The Software Requires a Third-Party Audit
Practitioner-level certification and platform-level certification are separate obligations. A fully credentialed prescriber workforce does not satisfy the software audit requirement.
The vendor must complete a third-party audit by a DEA-approved organization before use, repeated every two years or whenever prescribing functionality is materially altered. The biennial cycle is fixed. The recertification trigger for material changes is the condition engineering teams most often underestimate: changes to the prescribing workflow can reset the clock.
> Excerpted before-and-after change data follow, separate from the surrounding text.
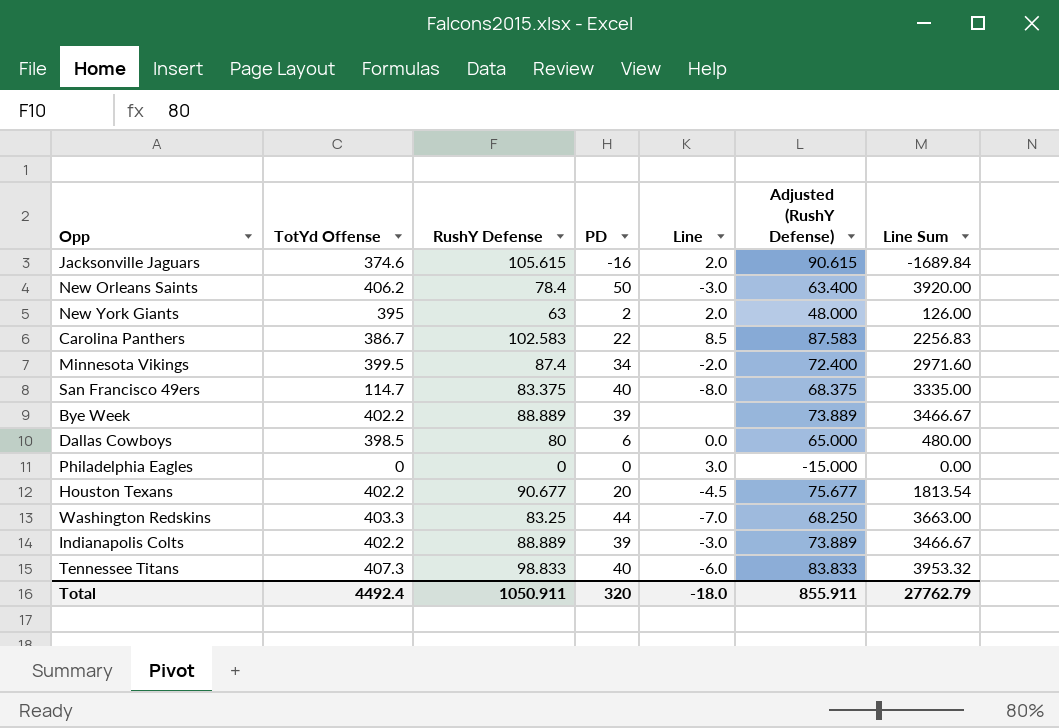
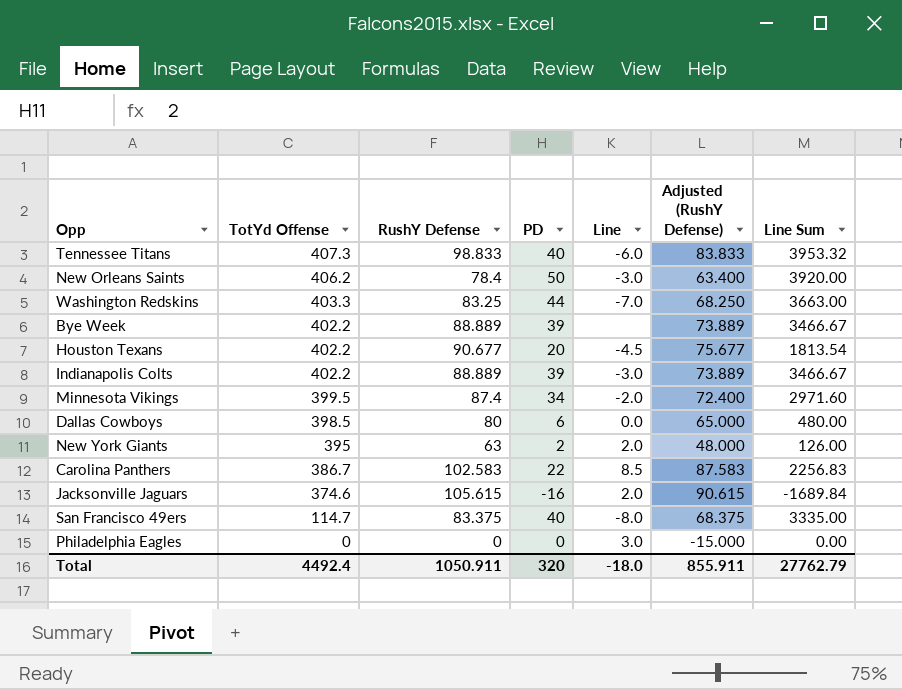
row order: none -> TotYd Offense descending

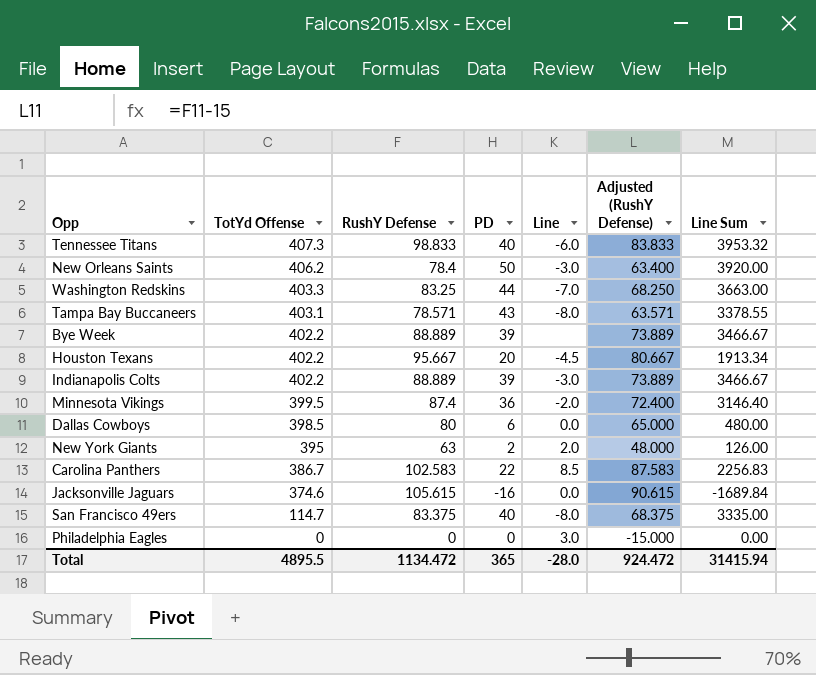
row Tampa Bay Buccaneers: none -> 403.1 | 78.571 | 43 | -8.0 | 63.571 | 3378.55
Houston Texans | RushY Defense: 90.677 -> 95.667
Houston Texans | Adjusted (RushY Defense): 75.677 -> 80.667
Houston Texans | Line Sum: 1813.54 -> 1913.34
Minnesota Vikings | PD: 34 -> 36
Minnesota Vikings | Line Sum: 2971.60 -> 3146.40
Jacksonville Jaguars | Line: 2.0 -> 0.0
Total | TotYd Offense: 4492.4 -> 4895.5
Total | RushY Defense: 1050.911 -> 1134.472
Total | PD: 320 -> 365
Total | Line: -18.0 -> -28.0
Total | Adjusted (RushY Defense): 855.911 -> 924.472
Total | Line Sum: 27762.79 -> 31415.94

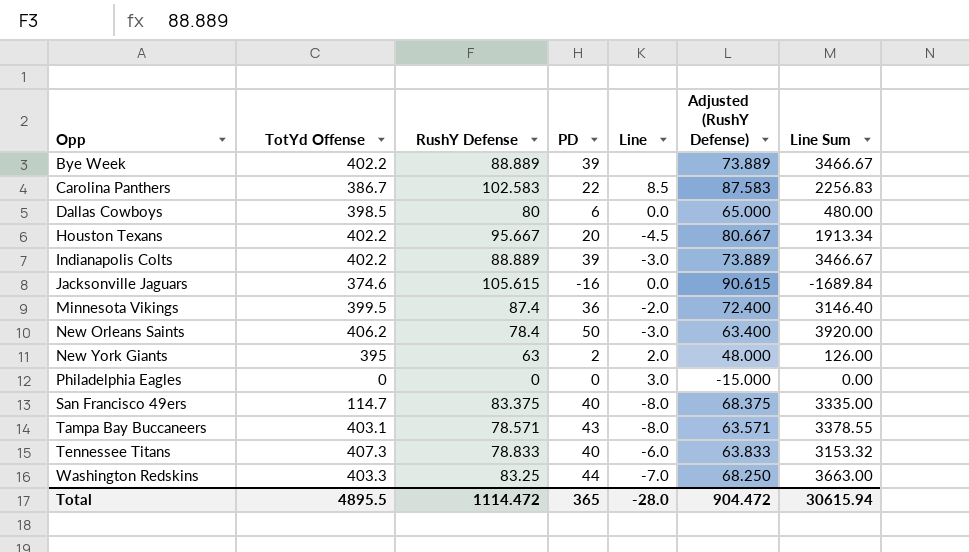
row order: TotYd Offense descending -> Opp ascending
Tennessee Titans | RushY Defense: 98.833 -> 78.833
Tennessee Titans | Adjusted (RushY Defense): 83.833 -> 63.833
Tennessee Titans | Line Sum: 3953.32 -> 3153.32
Total | RushY Defense: 1134.472 -> 1114.472
Total | Adjusted (RushY Defense): 924.472 -> 904.472
Total | Line Sum: 31415.94 -> 30615.94

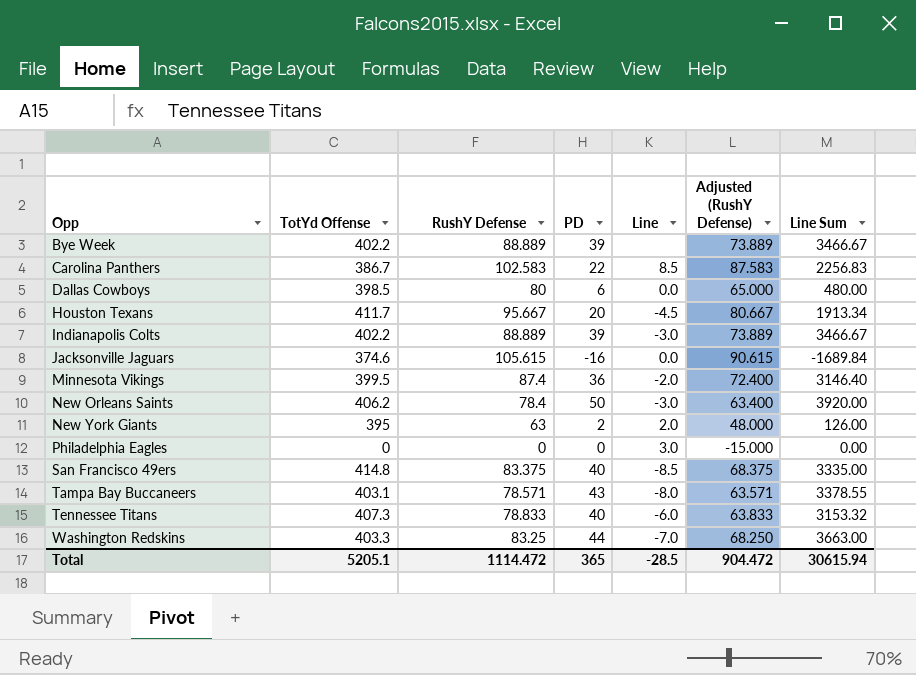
Houston Texans | TotYd Offense: 402.2 -> 411.7
San Francisco 49ers | TotYd Offense: 114.7 -> 414.8
San Francisco 49ers | Line: -8.0 -> -8.5
Total | TotYd Offense: 4895.5 -> 5205.1
Total | Line: -28.0 -> -28.5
Which releases qualify as material alterations needs a defined answer before the release schedule is built, not mid-sprint.
Multi-State Operations Create a Compliance Matrix
States have layered mandates on top of the federal requirement with varying scope, enforcement dates, and provider-type coverage. New York mandates EPCS for all controlled and non-controlled substances. Other states apply mandates to specific schedules only. Some include dentists and mid-level providers explicitly; others do not. Enforcement mechanisms differ. Penalty structures differ.
For a platform with prescribers operating across multiple jurisdictions, the compliance obligation cannot be treated as a single certification achieved once. It is a living matrix: federal requirements, state-specific mandates, and payer-specific rules mapped against every state where a prescriber holds an active license. When a prescriber adds a new state license, the matrix expands. When a state updates its mandate, the matrix changes.
Compliance for Scale
A platform that enters hormone replacement therapy, ADHD treatment, or any controlled substance category with EPCS already in place does not slow down at the threshold. It crosses it.
Behavioral health platforms will hit the scheduling threshold with stimulants. Women’s health platforms will hit it with testosterone. Weight management platforms already hit it with compounded GLP-1s. The cliff is a fixed point on every telehealth expansion roadmap. Every vertical following the men’s health playbook is approaching the same sequence, and the full compliance escalation is now documented, litigated, and visible.
Building to it before the roadmap demands it is not conservative planning. It is the decision that determines whether a platform scales into the next category or stops to rebuild before it can.
Drummond reduces that risk by giving platforms a defined path to EPCS certification before controlled substances are introduced, aligning technical controls, practitioner requirements, and audit readiness so expansion into regulated prescribing can happen without forcing a redesign of the underlying infrastructure at the point of entry.
The platforms that prepare for EPCS before expansion reaches them are the ones positioned to move into the next market category without losing momentum.